Ms Walker acknowledged Ms Singleton, as a respected Gumbaynggirr woman from Bowraville, as a leader in Aboriginal health services across the Mid North Coast using her knowledge, skills and experience to make a difference in the community.

“When we provide support, leadership and equity to Aboriginal people, we develop leaders like Tracy who have and continue to achieve success and come back to Gumbaynggirr Country and work with the community and local health district,” Ms Walker said. 

Ms Walker asked Ms Singleton for her thoughts on what key issue would make the greatest impact to close the gap between Aboriginal and non-Aboriginal Australians.

“True partnerships with trust, respect and equity,” Ms Singleton said.

Staff were also interested in Mr Wilson’s sharing of the Strong Wayz Program, as a way to guide and build Aboriginal boys aged 12 to 17 to be culturally strong and well-grounded Aboriginal men. The strong Wayz program is an Aboriginal health prevention program in partnership with the Coffs Clinical Network Aboriginal Health Team, Galambila AMS, Local Aboriginal communities and the NSW Department of Education.

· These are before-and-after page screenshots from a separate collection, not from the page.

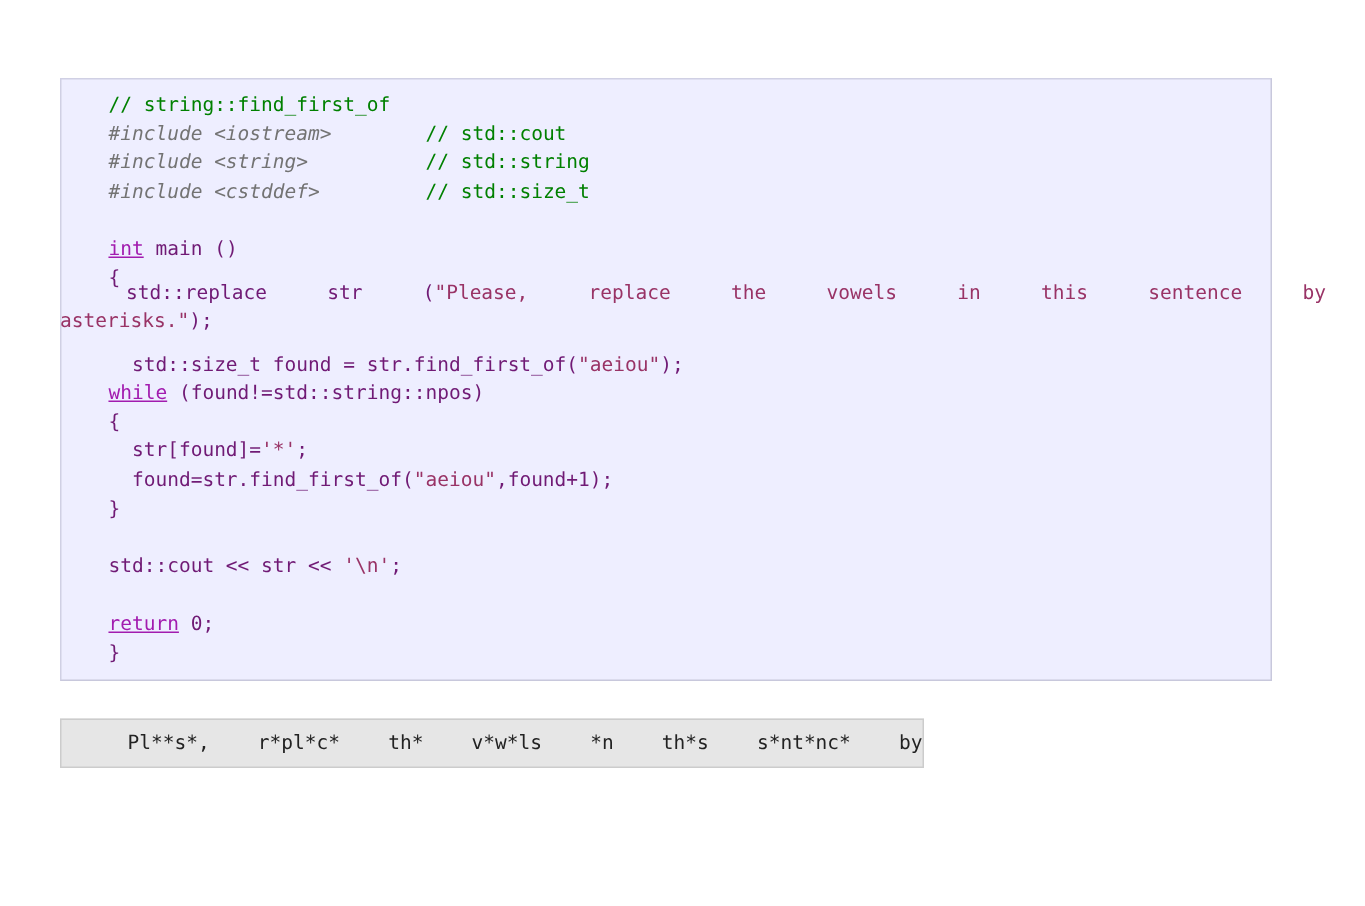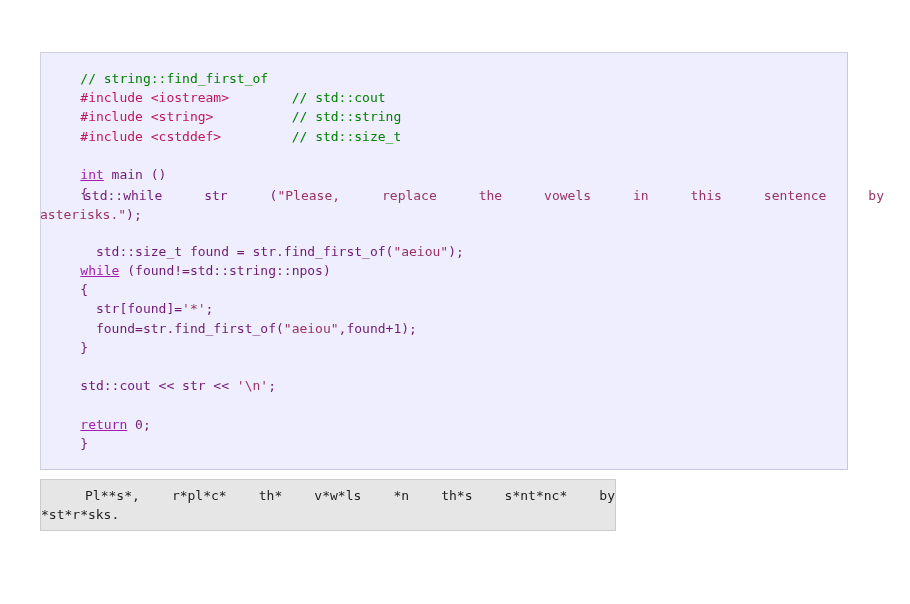--- a/index.html
+++ b/index.html
@@ -29,7 +29,7 @@
     box-sizing: content-box;
   }
   .code-block pre {
-    margin: 8px;
+    margin: 0;
     font-family: "DejaVu Sans Mono", "Liberation Mono", monospace;
     font-size: 13px;
     line-height: 19.2px;

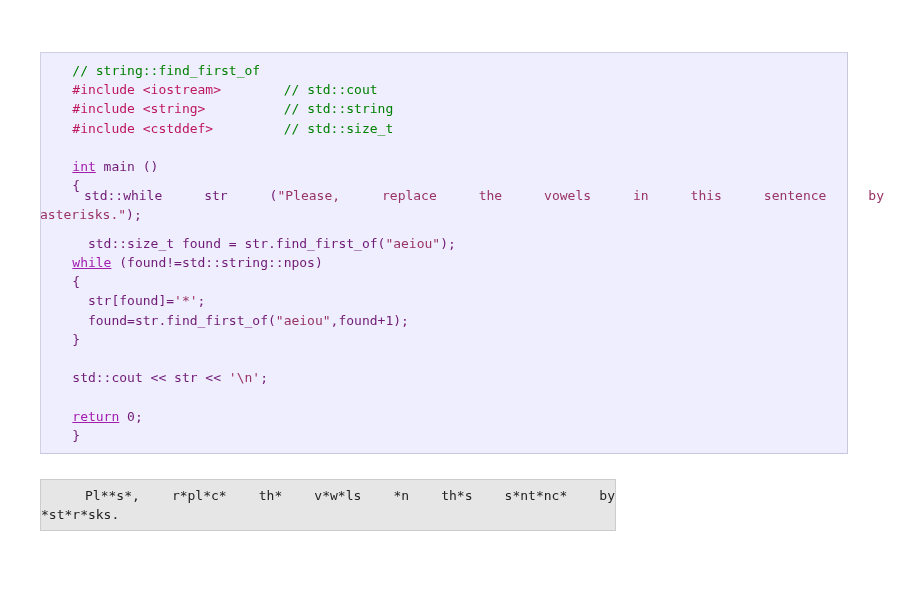--- a/index.html
+++ b/index.html
@@ -45,7 +45,7 @@
 
   
   .cmt  { color: #008000; }
-  .pp   { color: #be185d; }
+  .pp   { color: #737373; font-style: italic; }
   .kw   { color: #a21caf; text-decoration: underline; }
   .str  { color: #993366; }
   .pln  { color: #701a75; }

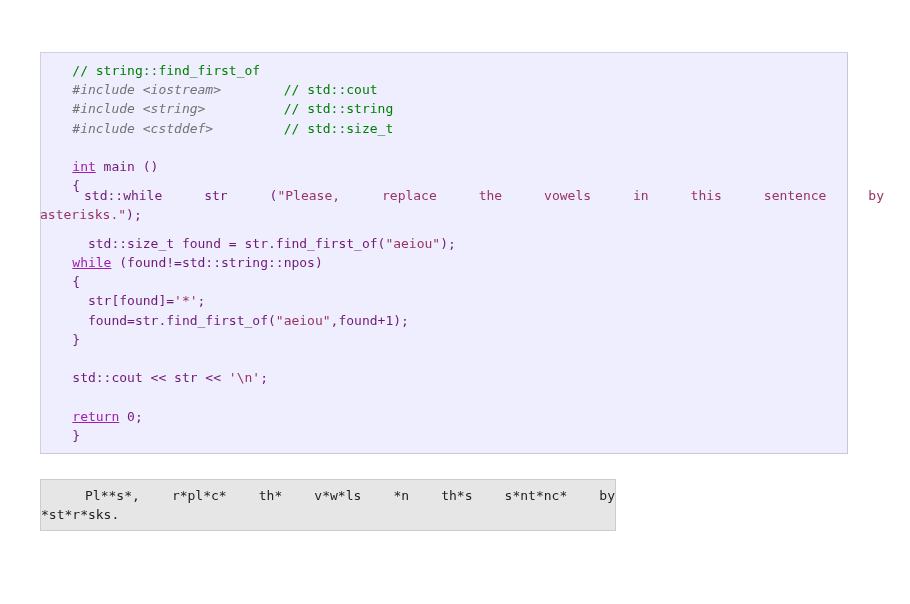--- a/index.html
+++ b/index.html
@@ -120,7 +120,7 @@
 </div>
 
 <div class="overflow-line">
-  <span class="seg1"><span class="justified"><span class="pln">  std::while  str  (</span><span class="str">"Please,  replace  the  vowels  in  this  sentence  by</span></span></span>
+  <span class="seg1"><span class="justified"><span class="pln">  std::replace  str  (</span><span class="str">"Please,  replace  the  vowels  in  this  sentence  by</span></span></span>
   <span class="seg2"><span class="str">asterisks."</span><span class="pln">);</span></span>
 </div>
 

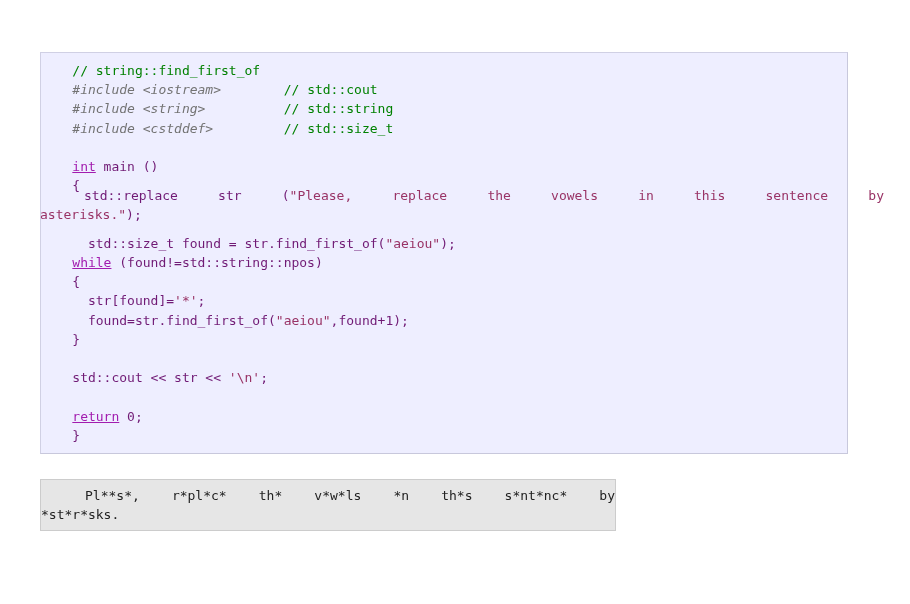--- a/index.html
+++ b/index.html
@@ -125,7 +125,7 @@
 </div>
 
 <div class="output-block">
-  <pre><span class="out-line1"><span class="out-just">Pl**s*,  r*pl*c*  th*  v*w*ls  *n  th*s  s*nt*nc*  by</span></span><span class="out-line2">*st*r*sks.</span></pre>
+  <pre><span class="out-line1"><span class="out-just">Pl**s*,  r*pl*c*  th*  v*w*ls  *n  th*s  s*nt*nc*  by</span></span></pre>
 </div>
 
 </body></html>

“While many of us continue to do our part towards Closing the Gap, without working together committing to embed Aboriginal cultural safety, security and systematic change in health services, the process to close the gap will be long and slow,” Ms Singleton said.

“We cannot work in isolation. We invite everyone to join the conversation and contribute today and for future generations.”

Kempsey District Hospital, McGrath Foundation Breast Care nurse, Kelly Scott-McGrath, spoke with an audience of staff and community members in the Wutu Room. Ms Scott-McGrath explored how she has worked with Dunghutti women to raise awareness and access to breast cancer services and her goals to close the gap further over the next 12 months.

Her talk raised plenty of questions and conversation around the most common barriers that prevent people from accessing breast care services and the comparison of breast care diagnoses for Aboriginal and non-Aboriginal people. Ms Scott-McGrath works closely with MNCLHD Aboriginal Health Workers Christa Smith, Cindy Younie and manager Ro Sterling, whom she credits for the inroads made to deliver education to the community.

In Port Macquarie, colleagues gathered to discuss the 17 targets to Close the inequity gap between First Nations people and non-Aboriginal Australians. Board chair Peter Treseder joined the Grant Street crew to mark the occasion.